Thursday, July 13, 2006 6:57:00 AM  
Blogger Jason Bo Green said...

Jimmy K, you've really hit me with something big I didn't realize (and there's LOTS I don't realize) - that France isn't as energy rich as we are to begin with.

We should all be powersharing the way you're talking, for sure - it's nuts that it's the 2000s and we're not.

You know the saying, "Everything causes cancer" - I'm getting to where I don't know what to do anymore, I read this article:
:
http://www.newscientist.com/article.ns?id=dn7046

on how hydro-power generation can cause as many GHG's as burning coal, and I just about gave up. I hardly know which way to turn any longer.

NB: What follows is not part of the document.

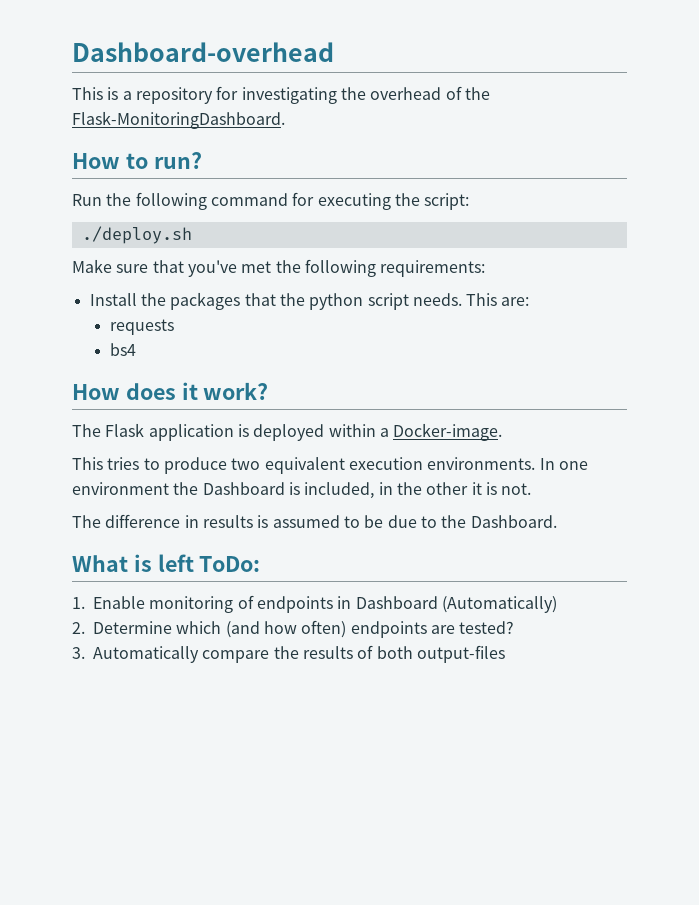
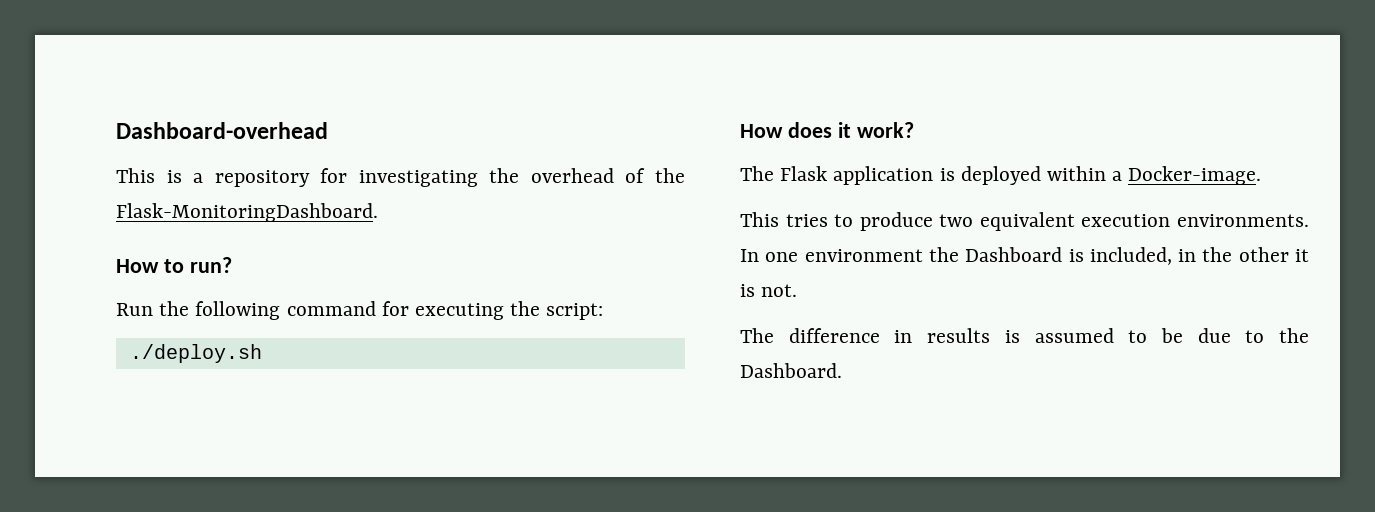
[72,259,486,277] [89,292,530,310] [109,319,174,335] [109,343,136,356] // Make sure that you've met the following requirements: // Install the packages that the python script needs. This are: // requests // bs4 -> (262, 353) none
[72,554,261,572] [72,595,557,613] [72,620,515,638] [72,645,505,663] // What is left ToDo: // 1. Enable monitoring of endpoints in Dashboard (Automatically) // 2. Determine which (and how often) endpoints are tested? // 3. Automatically compare the results of both output-files -> (842, 370) none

The article seemed a bit fanciful to me: surely all those submerged trees can't add up to millions of tonnes of coal?! But, I'm not trying to discredit it, just illustrate my absolute confusion.

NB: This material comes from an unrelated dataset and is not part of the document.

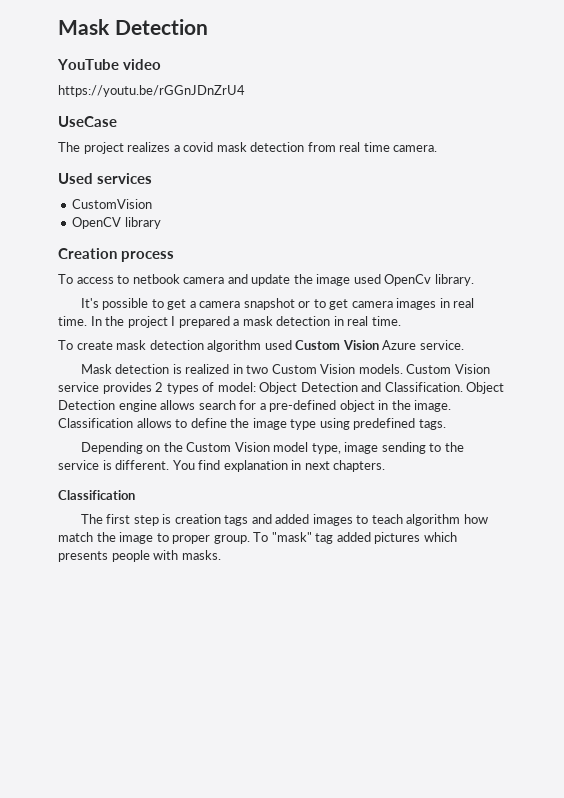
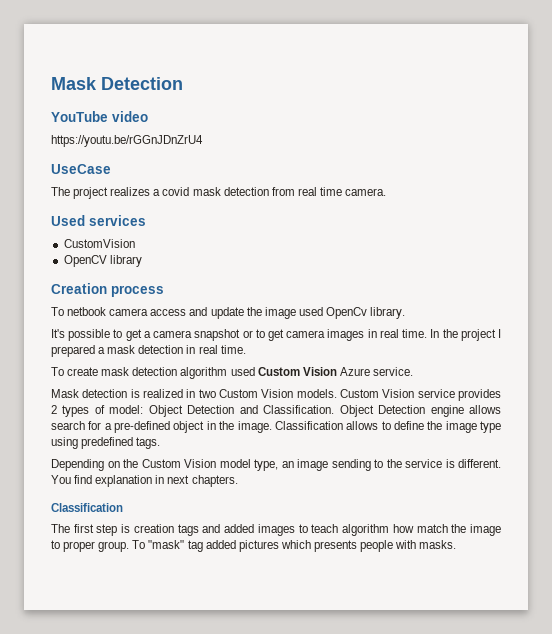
[76,275,130,284] access to -> (64, 311) none
(225, 280) none -> [150,309,187,316] access
(341, 448) none -> [281,461,294,468] an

Thursday, July 13, 2006 7:06:00 AM  
Blogger SouthernOntarioan said...

Just a technical note:

Canadian nuclear reactors do not use enriched uranium so they cannot reach the required temperature for 'meltdown'. So the type of accidents like Chernobyl can not occur at all in Canada.

As well, if memory serves me correctly, Canada has something like half the proven uranium reserves in the world. (don't quote me on that though) So its not an issue of 'running out' of uranium anytime soon.

I'm a little biased on this issue however, my field of study causes me to lean towards supporting nuclear power.

Thursday, July 13, 2006 8:12:00 AM  
Blogger Jason Bo Green said...

do not use enriched uranium so they cannot reach the required temperature for 'meltdown'

Wow - news to me. Well, that's why I wanted to start this blog, so people could teach me things I didn't know... I had no idea.

Also, had no clue that Canada had so much uranium (though I won't quote you on that).

Thursday, July 13, 2006 11:21:00 AM  
Blogger SouthernOntarioan said...

Let me try to find an article stating it explicitly. No need to trust me completely, for all you know I could be making it all up =P...

In all honesty, I heard it said a few times before around the physics department.. figured they knew what they were talking about.

Ahh.. here's something..

http://www.uic.com.au/nip03.htm

Read through it.. it talks a fair bit about it.

We use 'natural uranium' and 'slightly enriched uranium' (sorry, should have been more specific with my terminology)

We produce 30% of the world's uranium (shucks.. wrong again)..

Thursday, July 13, 2006 9:14:00 PM  
Blogger Jason Bo Green said...

Heck, 30% is pretty good. I was surprised to find, researching your comment, that Australia has 40%. Those lucky bastards - first Baz Luhrman and Nicole Kidman, and now this!